How can I write a SELECT
for this table so that I can get only one row back for each zipcode
, prioritizing rows with both languages present, then rows with only one language, and only returning nulls for both languages if we really don't have a row with either name?
If it makes a difference, I'm working with PostgreSQL v14, and using SQLAlchemy in Python. Feel free to answer either in plain SQL or as SQLAlchemy code.

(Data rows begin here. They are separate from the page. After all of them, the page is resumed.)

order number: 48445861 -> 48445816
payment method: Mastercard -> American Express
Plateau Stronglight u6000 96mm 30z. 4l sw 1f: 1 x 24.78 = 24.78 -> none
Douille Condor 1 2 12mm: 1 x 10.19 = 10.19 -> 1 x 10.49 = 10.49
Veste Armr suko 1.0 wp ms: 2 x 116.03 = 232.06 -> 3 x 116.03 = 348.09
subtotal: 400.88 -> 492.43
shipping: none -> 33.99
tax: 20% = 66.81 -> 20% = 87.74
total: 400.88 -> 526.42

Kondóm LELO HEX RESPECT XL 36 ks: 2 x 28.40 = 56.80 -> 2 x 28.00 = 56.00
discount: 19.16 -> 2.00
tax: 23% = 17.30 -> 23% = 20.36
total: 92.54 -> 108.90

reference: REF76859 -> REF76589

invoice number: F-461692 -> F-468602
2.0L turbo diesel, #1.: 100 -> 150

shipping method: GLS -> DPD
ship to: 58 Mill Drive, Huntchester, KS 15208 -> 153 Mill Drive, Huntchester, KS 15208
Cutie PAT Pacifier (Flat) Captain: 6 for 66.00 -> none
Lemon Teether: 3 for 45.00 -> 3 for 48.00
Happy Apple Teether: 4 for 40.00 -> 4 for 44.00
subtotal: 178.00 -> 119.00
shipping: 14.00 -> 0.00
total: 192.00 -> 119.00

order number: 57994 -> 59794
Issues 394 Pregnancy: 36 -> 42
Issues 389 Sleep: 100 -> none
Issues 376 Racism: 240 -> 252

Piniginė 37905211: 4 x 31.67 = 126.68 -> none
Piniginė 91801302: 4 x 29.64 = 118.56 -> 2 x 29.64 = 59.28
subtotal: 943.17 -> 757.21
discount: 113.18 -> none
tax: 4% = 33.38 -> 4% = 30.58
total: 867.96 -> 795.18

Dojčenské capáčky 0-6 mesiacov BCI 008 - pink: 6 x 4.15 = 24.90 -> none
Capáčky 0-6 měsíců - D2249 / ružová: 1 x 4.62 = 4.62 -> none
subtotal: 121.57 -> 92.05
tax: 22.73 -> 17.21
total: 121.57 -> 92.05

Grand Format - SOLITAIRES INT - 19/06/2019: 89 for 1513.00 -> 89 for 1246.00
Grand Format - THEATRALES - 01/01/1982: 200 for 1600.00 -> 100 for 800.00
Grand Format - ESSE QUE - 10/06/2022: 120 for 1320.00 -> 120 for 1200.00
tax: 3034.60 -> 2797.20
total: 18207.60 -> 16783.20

Edit. Since it was requested, here is a sample of the data in the table:
| id | zipcode | name_fi | name_sv |
|----|---------|----------|-------------|
| 1 | 00000 | | |
| 2 | 00100 | HELSINKI | HELSINGFORS |
| 3 | 00100 | HELSINKI | |
| 4 | 00100 | | HELSINGFORS |
| 5 | 00100 | | |
| 6 | 50100 | MIKKELI | |
| 7 | 50100 | | |
| 8 | 64250 | | PJELAX |
And here is what I would like the query to return:
| id | zipcode | name_fi | name_sv |
|----|---------|----------|-------------|
| 1 | 00000 | | |
| 2 | 00100 | HELSINKI | HELSINGFORS |
| 6 | 50100 | MIKKELI | |
| 8 | 64250 | | PJELAX |
You can use DISTINCT ON
combined with ORDER BY
.
Thus all other rows except the "most important" one per zipcode will be excluded:
SELECT
DISTINCT ON (zipcode)
id, zipcode,
name_fi,
name_sv
FROM
zipnames
ORDER BY
zipcode,
name_fi,
name_sv;
NULL
values will be sorted last after other rows per default. You can explicit add this option anyway if you prefer it for a better readability:
SELECT
DISTINCT ON (zipcode)
id, zipcode,
name_fi,
name_sv
FROM
zipnames
ORDER BY
zipcode,
name_fi NULLS LAST,
name_sv NULLS LAST;
Both queries will produce following result for your sample data:
id | zipcode | name_fi | name_sv |
---|---|---|---|
1 | 00000 | null | null |
2 | 00100 | HELSINKI | HELSINGFORS |
6 | 50100 | MIKKELI | null |
8 | 64250 | null | PJELAX |
See this db<>fiddle
Note: Above queries will always return one single row per zipcode only. If multiple rows with both names <> NULL
appear having the same zipcode, only the first one according to the ORDER BY
clause will be fetched. If this is not intended, please explain what to do in this case.